You link your allocators into your code so you know what they are. You see the source code. You know exactly what they do. If you don't like exactly what they do, you change them to something different.
A garbage-collector, in almost all language systems, is a property of the runtime system. Its behavior depends on what particular platform you are running on. Even 'minor' point updates can substantially change the performance-related behavior of your program. Thus you are not really in control.
As for your other examples, apparently you're a web programmer (?) and in my experience it's just not very easy for me to communicate with web people about issues of software quality, responsiveness, etc, because they have completely different standards of what is "acceptable" or "good" (standards that I think are absurdly low, but it is what it is).
> You link your allocators into your code so you know what they are. You see the source code. You know exactly what they do. If you don't like exactly what they do, you change them to something different.
In my experience, most C/C++ devs know what malloc/free or new/delete does, but how? They don't care as long as it works and doesn't get in their way. Sure in larger applications, the allocator/deallocator can consume quite some time - but even then it rarely is the bottleneck.
I happen to have a more hands-on experience with allocators, I had to port one a long time ago, but in C or C++, I rarely knew how the one I was using was implemented (except for the one I ported). Seeing the source code? Sorry, that's not always available and even if it is, not too accessible - not that many devs actually ever look into the glibc code...
And linking your allocator? Most of the times you just use the default-one provided by your standard library - so that happens 'automagically' without most developers realizing this. I yet have to see a modern C or C++ app that specifically has to link it's own allocator before it could actually allocate memory. Most compilers take care of this.

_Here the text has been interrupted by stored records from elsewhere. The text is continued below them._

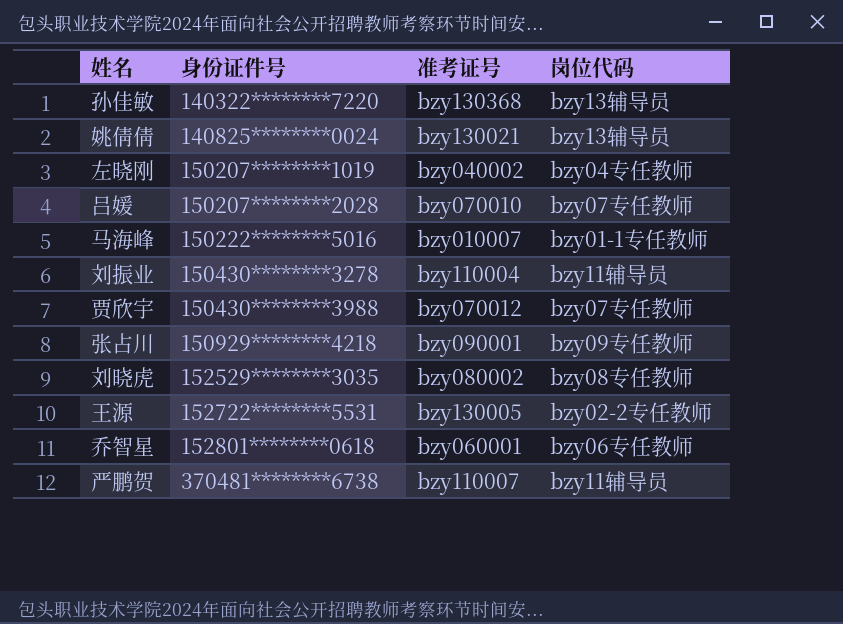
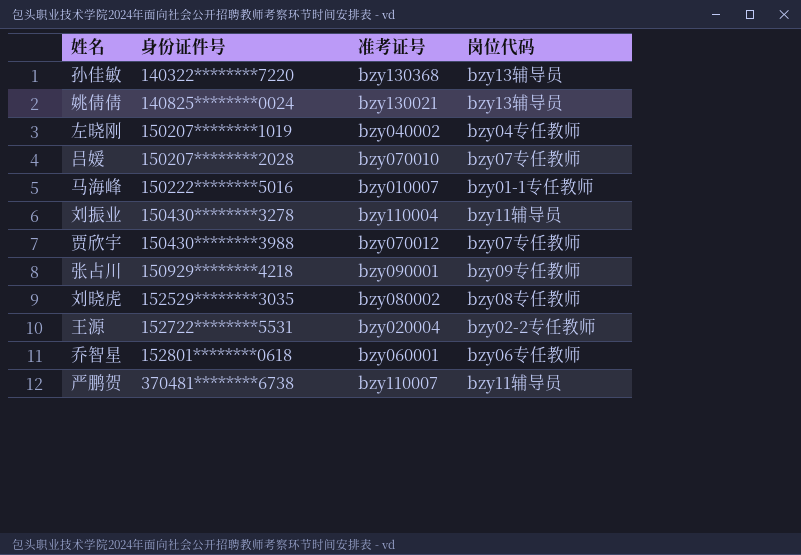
王源 | 准考证号: bzy130005 -> bzy020004

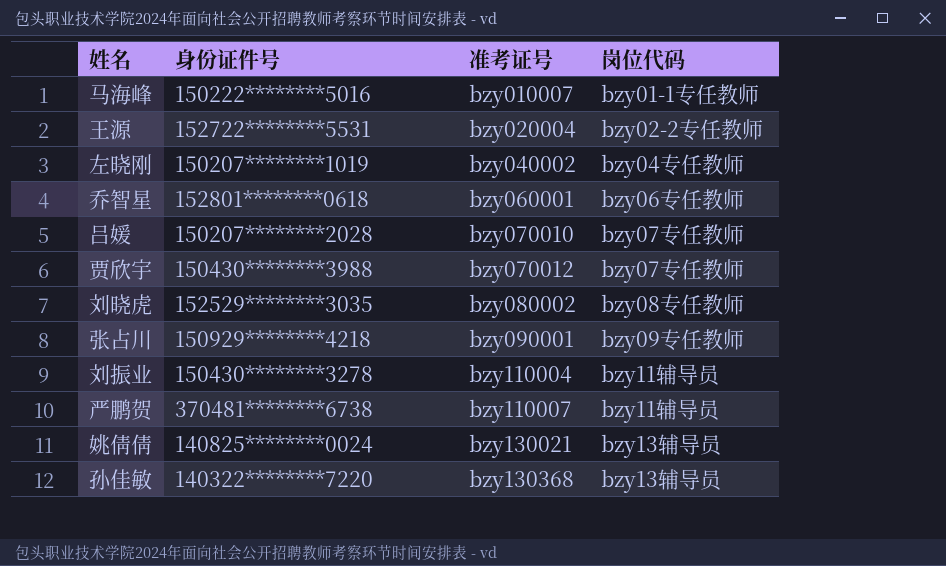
row order: 身份证件号 ascending -> 准考证号 ascending

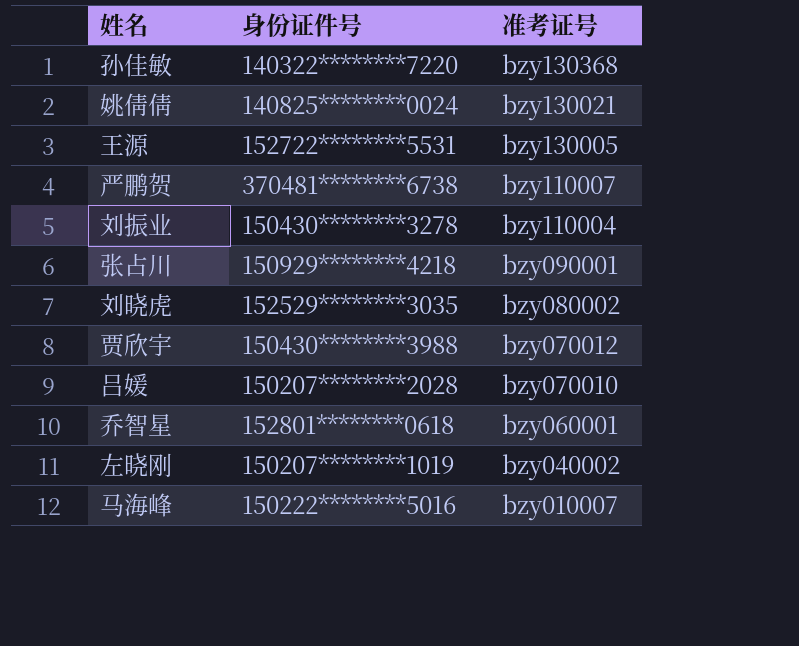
row order: 准考证号 ascending -> 准考证号 descending
column 岗位代码 | position: 4 -> none
王源 | 准考证号: bzy020004 -> bzy130005

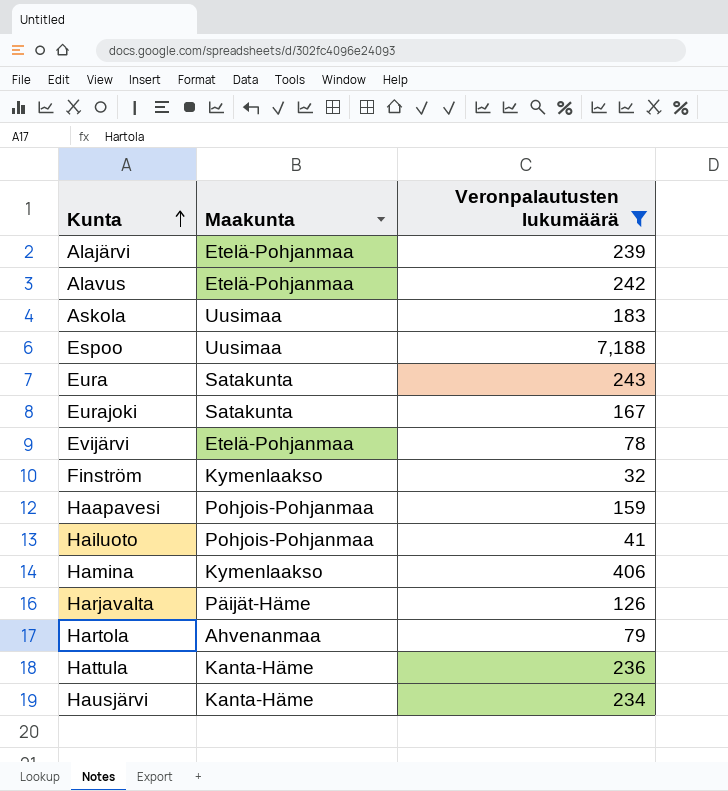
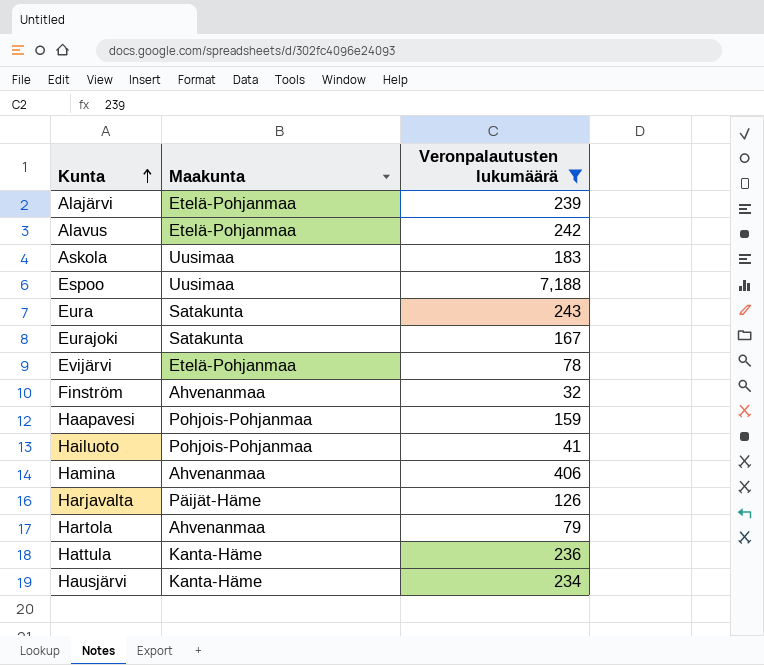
Finström | Maakunta: Kymenlaakso -> Ahvenanmaa
Hamina | Maakunta: Kymenlaakso -> Ahvenanmaa

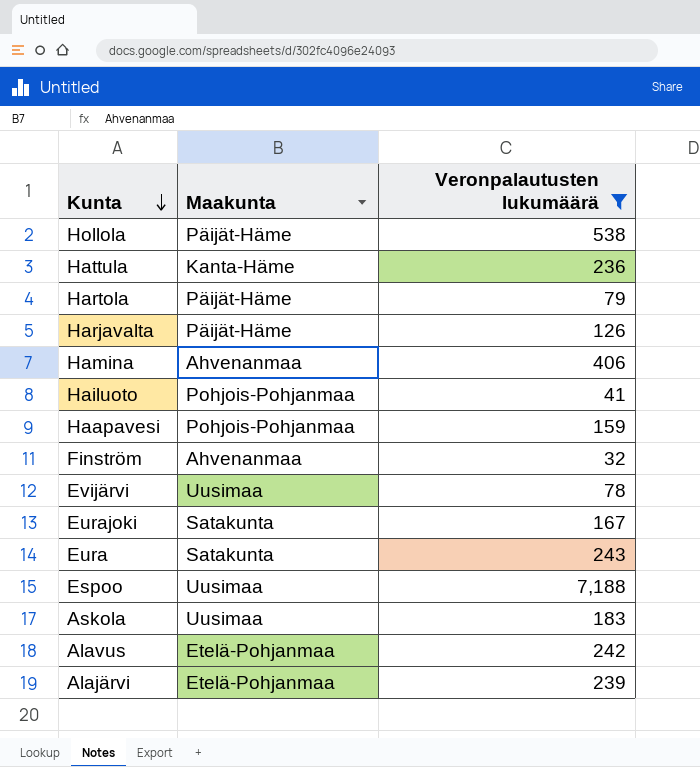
row order: Kunta ascending -> Kunta descending
row Hausjärvi: Kanta-Häme | 234 -> none
row Hollola: none -> Päijät-Häme | 538
Hartola | Maakunta: Ahvenanmaa -> Päijät-Häme
Evijärvi | Maakunta: Etelä-Pohjanmaa -> Uusimaa

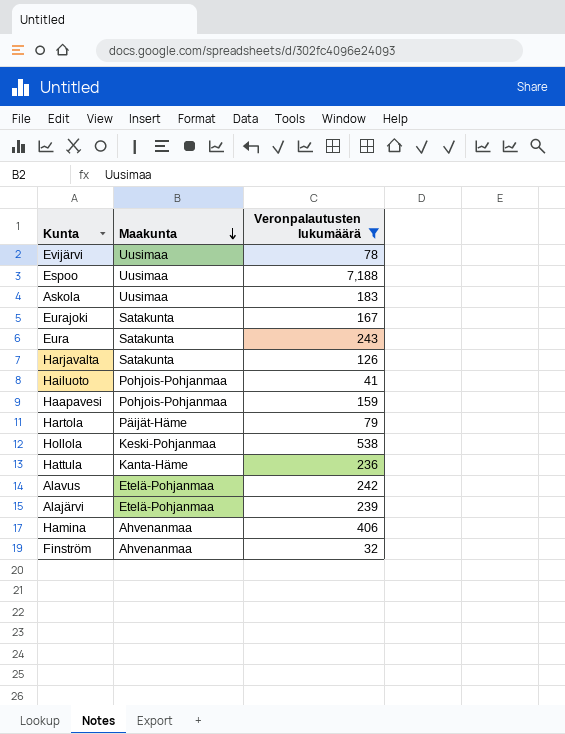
row order: Kunta descending -> Maakunta descending
Harjavalta | Maakunta: Päijät-Häme -> Satakunta
Hollola | Maakunta: Päijät-Häme -> Keski-Pohjanmaa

For most stuff I do - I like gc's. In most real-world situations, they are rarely the bottleneck, most applications are I/O bound. For most stuff, a GC's benefits outweigh it's disadvantages by a huge margin. And if the gc could be become a bottleneck, you should have been aware of that up front, and maybe avoid something using a GC, although I'm not a fan of premature optimization.
Embedded systems in most cases have memory constraints and GC languages are memory hogs. The cost of having GC is that you pay with higher memory usage for doing GC in batches thanks to which you do not have to pay for single deallocations. So this performance advantage cannot be used in embedded space because there is no free memory for it, you would need to GC all the time which would kill the performance.

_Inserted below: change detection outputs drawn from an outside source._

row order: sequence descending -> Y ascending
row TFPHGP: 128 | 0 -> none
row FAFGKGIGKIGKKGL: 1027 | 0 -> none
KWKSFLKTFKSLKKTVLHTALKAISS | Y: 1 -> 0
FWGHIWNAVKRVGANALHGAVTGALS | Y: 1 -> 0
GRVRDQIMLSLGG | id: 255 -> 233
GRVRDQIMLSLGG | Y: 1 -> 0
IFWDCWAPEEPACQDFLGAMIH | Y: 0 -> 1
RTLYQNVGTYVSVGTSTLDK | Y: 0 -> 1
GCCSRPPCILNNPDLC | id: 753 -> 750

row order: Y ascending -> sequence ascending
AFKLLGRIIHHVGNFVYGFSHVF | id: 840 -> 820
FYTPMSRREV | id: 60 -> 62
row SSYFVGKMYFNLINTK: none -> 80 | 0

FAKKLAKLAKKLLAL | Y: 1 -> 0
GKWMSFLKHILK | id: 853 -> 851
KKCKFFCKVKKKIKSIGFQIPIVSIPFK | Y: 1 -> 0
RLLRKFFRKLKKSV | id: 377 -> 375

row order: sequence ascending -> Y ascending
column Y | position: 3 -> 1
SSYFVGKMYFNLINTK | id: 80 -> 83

> The cost of having GC is that you pay with higher memory usage for doing GC in batches thanks to which you do not have to pay for single deallocations. So this performance advantage cannot be used in embedded space because there is no free memory for it, you would need to GC all the time which would kill the performance.
The same is true for C. You don't get to make frequent allocations for free in any language. You have to trade space for performance; in GC-land, the answer is tuning the collector. In Go, this is one knob: the GOGC env var.
I've read a lot of really cool papers on GCs that avoid this. The bigger problems arise from languages that take for granted that any abstraction they offer with a memory cost is okay because it offers the user no additional complexity.
For example, languages that use closures have to have very smart compilers or even innocuous functions can create implications for the working set size, which puts the allocator and deallocater under a lot more pressure.
And that's not even the most subtle problem you might run into! A common cause of memory constraints in Java 1.7 and earlier stemmed from subarrays of large arrays. Java made a fairly innocuous decision regarding methods like String.substring that ends up biting a lot of people later on, even as it is the right decision for a slightly different set of performance considerations.
The difference is if the memory management is manual, you have the ability to clean it up and reduce that overhead toward 0%.
If it's a system-enforced GC, you are limited in what you can do.